Exercise aim
Return all of the data exactly, omitting any images.

Entries provided
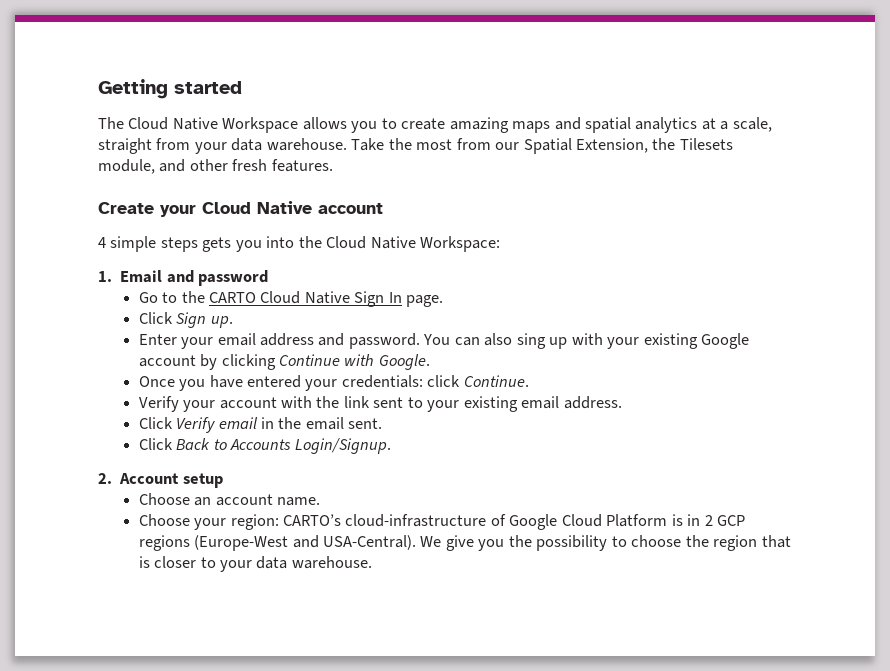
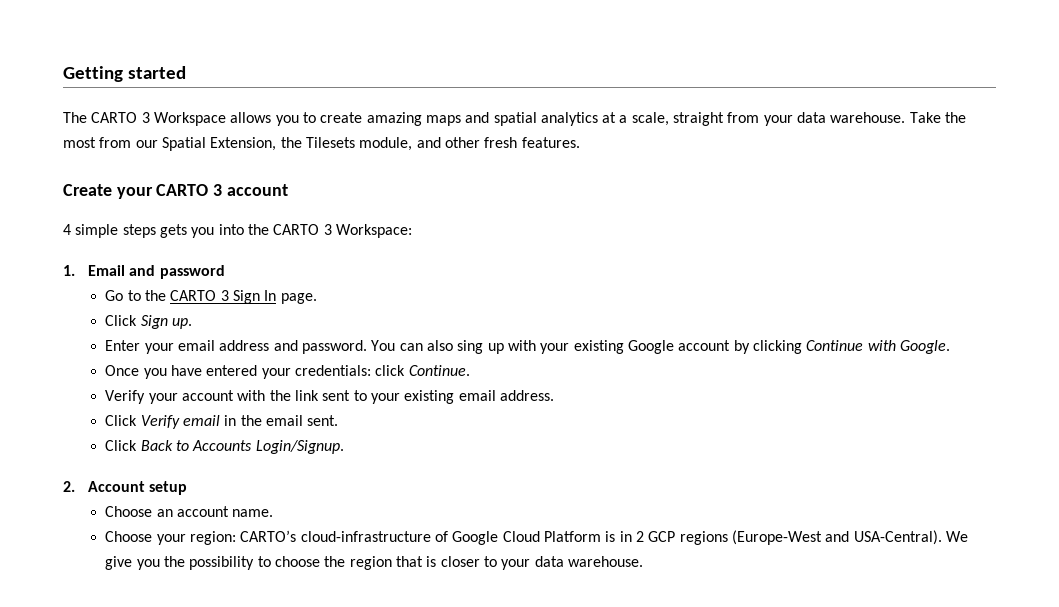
- The Cloud Native Workspace allows you to create amazing maps and spatial analytics at a scale, straight from your data warehouse.
+ The CARTO 3 Workspace allows you to create amazing maps and spatial analytics at a scale, straight from your data warehouse.
- Create your Cloud Native account
+ Create your CARTO 3 account
- 4 simple steps gets you into the Cloud Native Workspace:
+ 4 simple steps gets you into the CARTO 3 Workspace:
- Go to the CARTO Cloud Native Sign In page.
+ Go to the CARTO 3 Sign In page.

Task output
- The Cloud Native Workspace allows you to create amazing maps and spatial analytics at a scale, straight from your data warehouse.
+ The CARTO 3 Workspace allows you to create amazing maps and spatial analytics at a scale, straight from your data warehouse.
- Create your Cloud Native account
+ Create your CARTO 3 account
- 4 simple steps gets you into the Cloud Native Workspace:
+ 4 simple steps gets you into the CARTO 3 Workspace:
- Go to the CARTO Cloud Native Sign In page.
+ Go to the CARTO 3 Sign In page.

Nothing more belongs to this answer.